Provided information
##############################
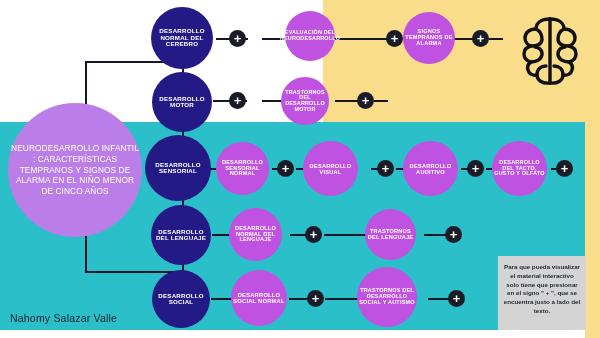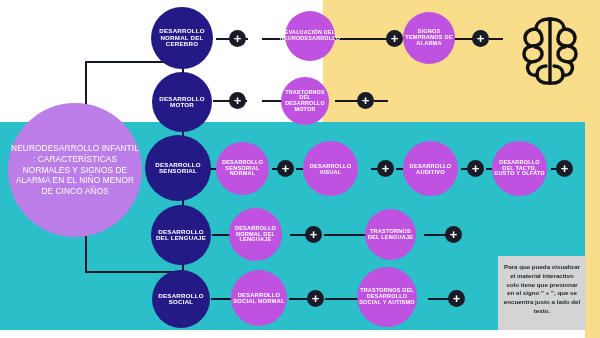--- a/index.html
+++ b/index.html
@@ -118,21 +118,21 @@
   <div class="line hline" style="left:212px;top:234px;width:20px;"></div>
   <div class="line hline" style="left:290px;top:234px;width:18px;"></div>
   <div class="line hline" style="left:324px;top:234px;width:44px;"></div>
   <div class="line hline" style="left:424px;top:234px;width:24px;"></div>
 
   <div class="line hline" style="left:211px;top:298px;width:22px;"></div>
   <div class="line hline" style="left:289px;top:298px;width:20px;"></div>
   <div class="line hline" style="left:325px;top:298px;width:36px;"></div>
   <div class="line hline" style="left:428px;top:298px;width:22px;"></div>
 
-  <div class="node node-title" id="title-circle">NEURODESARROLLO INFANTIL : CARACTERÍSTICAS NORMALES Y SIGNOS DE ALARMA EN EL NIÑO MENOR DE CINCO AÑOS</div>
+  <div class="node node-title" id="title-circle">NEURODESARROLLO INFANTIL : CARACTERÍSTICAS TEMPRANOS Y SIGNOS DE ALARMA EN EL NIÑO MENOR DE CINCO AÑOS</div>
 
   <div class="node node-dark" style="left:151px;top:7px;width:62px;height:62px;font-size:6.2px;">DESARROLLO NORMAL DEL CEREBRO</div>
   <div class="plus" style="left:229px;top:30px;width:17px;height:17px;font-size:13px;">+</div>
   <div class="node node-purple" style="left:285px;top:11px;width:50px;height:50px;font-size:5.4px;">EVALUACIÓN DEL NEURODESARROLLO</div>
   <div class="plus" style="left:386px;top:30px;width:17px;height:17px;font-size:13px;">+</div>
   <div class="node node-purple" style="left:403px;top:12px;width:52px;height:52px;font-size:5.6px;">SIGNOS TEMPRANOS DE ALARMA</div>
   <div class="plus" style="left:472px;top:30px;width:17px;height:17px;font-size:13px;">+</div>
 
   <div class="node node-dark" style="left:152px;top:72px;width:60px;height:60px;font-size:6.2px;">DESARROLLO MOTOR</div>
   <div class="plus" style="left:229px;top:92px;width:17px;height:17px;font-size:13px;">+</div>
@@ -183,14 +183,15 @@
 
         <path d="M45 15 C41 17 39 21 39 25 C39 30 43 32 50 32"></path>
         <path d="M50 48 C44 48 39 45 39 40 C39 36 42 33 46 33"></path>
         <path d="M44 61 C44 55 40 52 35 52"></path>
       </g>
     </svg>
   </div>
 
   <div id="instructions">Para que pueda visualizar el material interactivo solo tiene que presionar en el signo " + ",  que se encuentra justo a lado del texto.</div>
 
+  <div id="author">Nahomy Salazar Valle</div>
 
 </div>
 
 </body></html>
##############################
Try it
Your response should contain each line of the listing in which the word "plus" occurs.

Exercise result
   <div class="plus" style="left:229px;top:30px;width:17px;height:17px;font-size:13px;">+</div>
   <div class="plus" style="left:386px;top:30px;width:17px;height:17px;font-size:13px;">+</div>
   <div class="plus" style="left:472px;top:30px;width:17px;height:17px;font-size:13px;">+</div>
   <div class="plus" style="left:229px;top:92px;width:17px;height:17px;font-size:13px;">+</div>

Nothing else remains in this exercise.